Я посмотрел на него и увидел, что он раскрыл глаза. Взгляд их был уставлен на меня — больной меня изучал, а я изучал его, глядя ему в глаза, и на мгновение было так, будто мы остались наедине, человек с человеком, и никакие обстоятельства — даже болезнь — ничего не значили. Я не рассмотрел цвета этих глаз, увидел только, что они и есть род человеческий.
— Откуда вы? — спросил больной. — Я сын Кончецьоне, — сказал я.
Он снова закрыл глаза, и мать сказала женщинам:
— Вы должны его развеселить. — А потом мне: — Идем, Сильвестро.
Незадолго до того я болел, тяжело и долго, несколько месяцев, и знал всю глубину этого состояния, этой глубочайшей беды среди всех бед рабочей части рода человеческого, особенно когда лежишь в постели двадцать дней, тридцать дней, и в четырех стенах остаешься только ты сам — и полотно постельного белья, металл кухонной посуды и дерево стульев, стола, шкафа.
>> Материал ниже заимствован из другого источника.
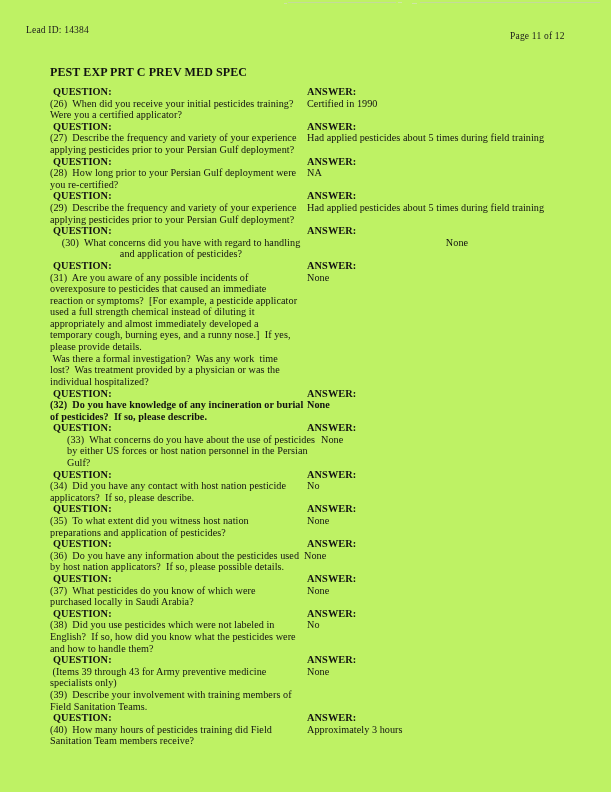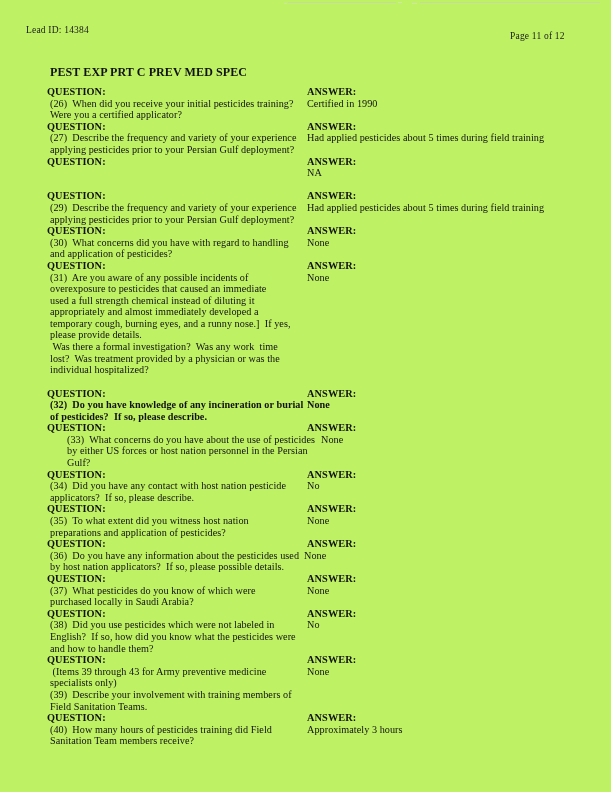--- a/index.html
+++ b/index.html
@@ -66,21 +66,21 @@
     height: 11.6px;
   }
   .lbl {
     position: absolute;
     font-size: 10.3px;
     font-weight: bold;
     letter-spacing: .1px;
     white-space: nowrap;
     top: 0;
   }
-  .lbl.q { left: 47px; }
+  .lbl.q { left: 53px; }
   .lbl.a { left: 307px; }
 
   .body-row {
     position: relative;
   }
   .qtext {
     position: absolute;
     left: 50px;
     top: 0;
     width: 262px;
@@ -144,20 +144,24 @@
           </div>
           <div class="atext">Had applied pesticides about 5 times during field training</div>
         </div>
       </div>
       <div class="qa-block">
         <div class="label-row">
           <span class="lbl q">QUESTION:</span>
           <span class="lbl a">ANSWER:</span>
         </div>
         <div class="body-row" style="height: 23.2px;">
+          <div class="qtext">
+            <span class="ln">(28)  How long prior to your Persian Gulf deployment were</span>
+            <span class="ln">you re-certified?</span>
+          </div>
           <div class="atext">NA</div>
         </div>
       </div>
       <div class="qa-block">
         <div class="label-row">
           <span class="lbl q">QUESTION:</span>
           <span class="lbl a">ANSWER:</span>
         </div>
         <div class="body-row" style="height: 23.2px;">
           <div class="qtext">
@@ -165,37 +169,38 @@
             <span class="ln">applying pesticides prior to your Persian Gulf deployment?</span>
           </div>
           <div class="atext">Had applied pesticides about 5 times during field training</div>
         </div>
       </div>
       <div class="qa-block">
         <div class="label-row">
           <span class="lbl q">QUESTION:</span>
           <span class="lbl a">ANSWER:</span>
         </div>
-        <div class="body-row" style="height: 23.2px;">
+        <div class="body-row" style="height: 23.2px; text-align: center;">
           <div class="qtext">
             <span class="ln">(30)  What concerns did you have with regard to handling</span>
             <span class="ln">and application of pesticides?</span>
           </div>
           <div class="atext">None</div>
         </div>
       </div>
       <div class="qa-block">
         <div class="label-row">
           <span class="lbl q">QUESTION:</span>
           <span class="lbl a">ANSWER:</span>
         </div>
         <div class="body-row" style="height: 116px;">
           <div class="qtext">
             <span class="ln">(31)  Are you aware of any possible incidents of</span>
             <span class="ln">overexposure to pesticides that caused an immediate</span>
+            <span class="ln">reaction or symptoms?  [For example, a pesticide applicator</span>
             <span class="ln">used a full strength chemical instead of diluting it</span>
             <span class="ln">appropriately and almost immediately developed a</span>
             <span class="ln">temporary cough, burning eyes, and a runny nose.]  If yes,</span>
             <span class="ln">please provide details.</span>
             <span class="ln"> Was there a formal investigation?  Was any work  time</span>
             <span class="ln">lost?  Was treatment provided by a physician or was the</span>
             <span class="ln">individual hospitalized?</span>
           </div>
           <div class="atext">None</div>
         </div>

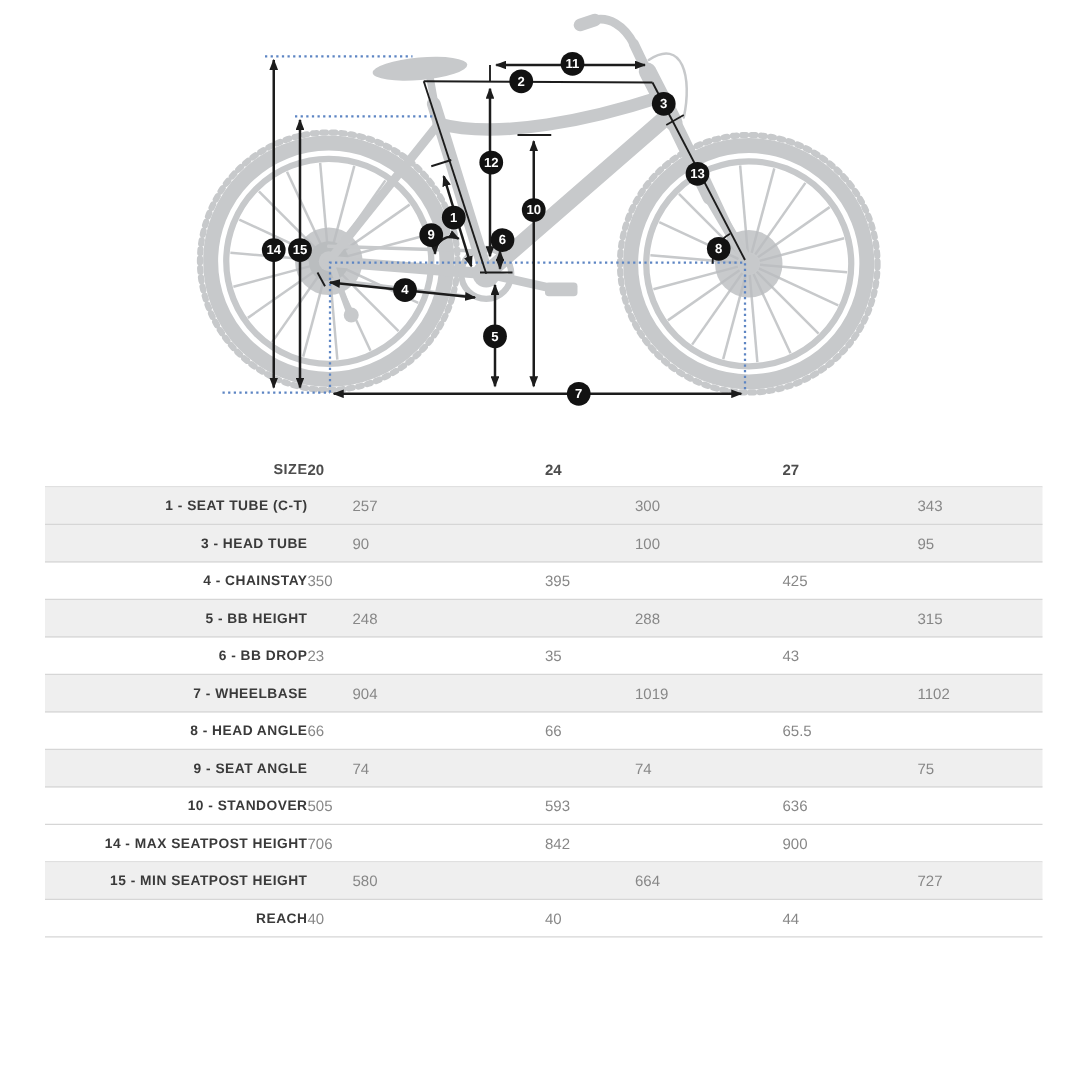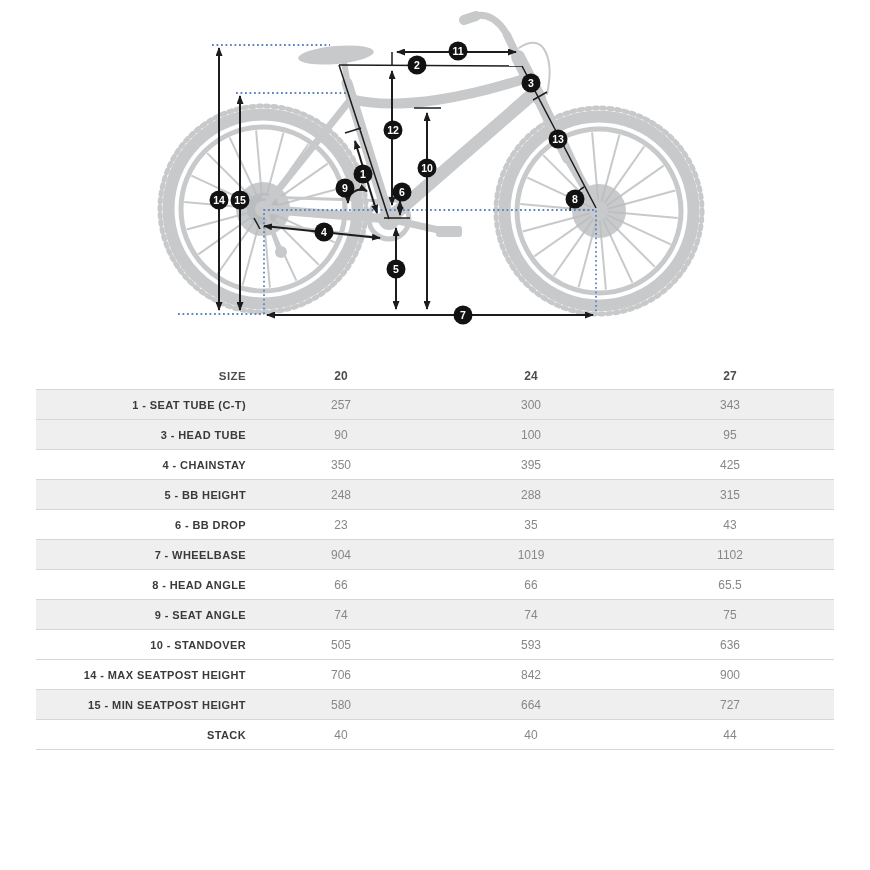--- a/index.html
+++ b/index.html
@@ -14,25 +14,25 @@
   .m{stroke:var(--measure,#1c1c1c);stroke-width:2;fill:none;}
   .t{stroke:var(--measure,#1c1c1c);stroke-width:1.5;fill:none;}
   .guide{stroke:var(--guide-blue,#5d85c3);stroke-width:1.8;stroke-dasharray:1.8 2.7;fill:none;}
   .badge circle{fill:var(--badge-bg,#121212);}
   .badge text{fill:var(--badge-text,#ffffff);font:bold 10.5px "Liberation Sans",sans-serif;
               text-anchor:middle;}
   
   .geo-table{position:absolute;left:36px;top:362px;width:798px;}
   .g-row{display:grid;grid-template-columns:210px 190px 190px 208px;height:29px;
          align-items:center;border-bottom:1px solid var(--table-border,#d6d6d6);}
-  .g-row.odd{background:var(--table-stripe,#efefef);}
+  .g-row.odd{background:var(--table-stripe,#efefef);gap:36px;}
   .g-head{height:27px;border-bottom:1px solid var(--table-border,#d6d6d6);}
   .cell-label{padding-left:12px;font-weight:bold;font-size:11px;letter-spacing:.4px;
               color:var(--label-text,#3a3a3a);white-space:nowrap;text-align:right;}
-  .cell-val{text-align:center;font-size:12px;color:var(--value-text,#878787);}
+  .cell-val{font-size:12px;color:var(--value-text,#878787);}
   .g-head .cell-label{color:var(--header-text,#4d4d4d);font-size:11.5px;}
   .g-head .cell-val{font-weight:bold;color:var(--header-text,#4d4d4d);font-size:12px;}
 </style>
 </head>
 <body>
 
 <div class="canvas">
 
   <svg class="diagram" viewBox="0 0 870 352">
     <defs>
@@ -282,21 +282,21 @@
           <div class="cell-val">842</div>
           <div class="cell-val">900</div>
         </div>
         <div class="g-row odd">
           <div class="cell-label">15 - MIN SEATPOST HEIGHT</div>
           <div class="cell-val">580</div>
           <div class="cell-val">664</div>
           <div class="cell-val">727</div>
         </div>
         <div class="g-row">
-          <div class="cell-label">STACK</div>
+          <div class="cell-label">REACH</div>
           <div class="cell-val">40</div>
           <div class="cell-val">40</div>
           <div class="cell-val">44</div>
         </div>
       </div>
   </div>
 
 </div>
 
 </body></html>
Тогда в мире не остается ничего больше, и ты смотришь на эти вещи, но ничего не можешь из них сделать: ведь не сваришь же бульон из стульев и шкафа! А шкаф такой большой, им можно было бы прокормиться целый месяц. И на все эти вещи смотришь так, как будто они съедобные; может быть, по этой причине дети и становятся опасными и все ломают, ломают…
Самый младший целый день держит во рту проножку стула и орет, если мать пытается ее отнять. А мать, она же и жена, она же, одним словом, моя девушка, смотрит на книги и время от времени берет одну из них, принимается читать. Целыми часами она листает ее и читает. И больной спрашивает: — Что ты читаешь?
Женщина не знает, что она взяла читать, книга может быть какая угодно — словарь или старая грамматика. И больной говорит: — Нашла время набираться культуры!
Женщина ставит книгу на место, но потом опять рассматривает их ряд — хотя все это книги, а не съестное, — опять берет одну из них и на этот раз уходит из дому, уходит до вечера.
— За сколько ты ее продала? — спрашивает потом больной.
Женщина говорит, что за лиру пятьдесят, и больной недоволен, он не очень ясно понимает положение, с ним рядом в постели, измявшейся за столько дней, неустрашимая лихорадка. Однако ему хочется чего-нибудь, кроме этой книги, которая была его книгой, еще когда он был мальчишкой, он ждет чашки бульона и орет на жену, которая вместо этого купила хлеба и сыра для себя и для детей.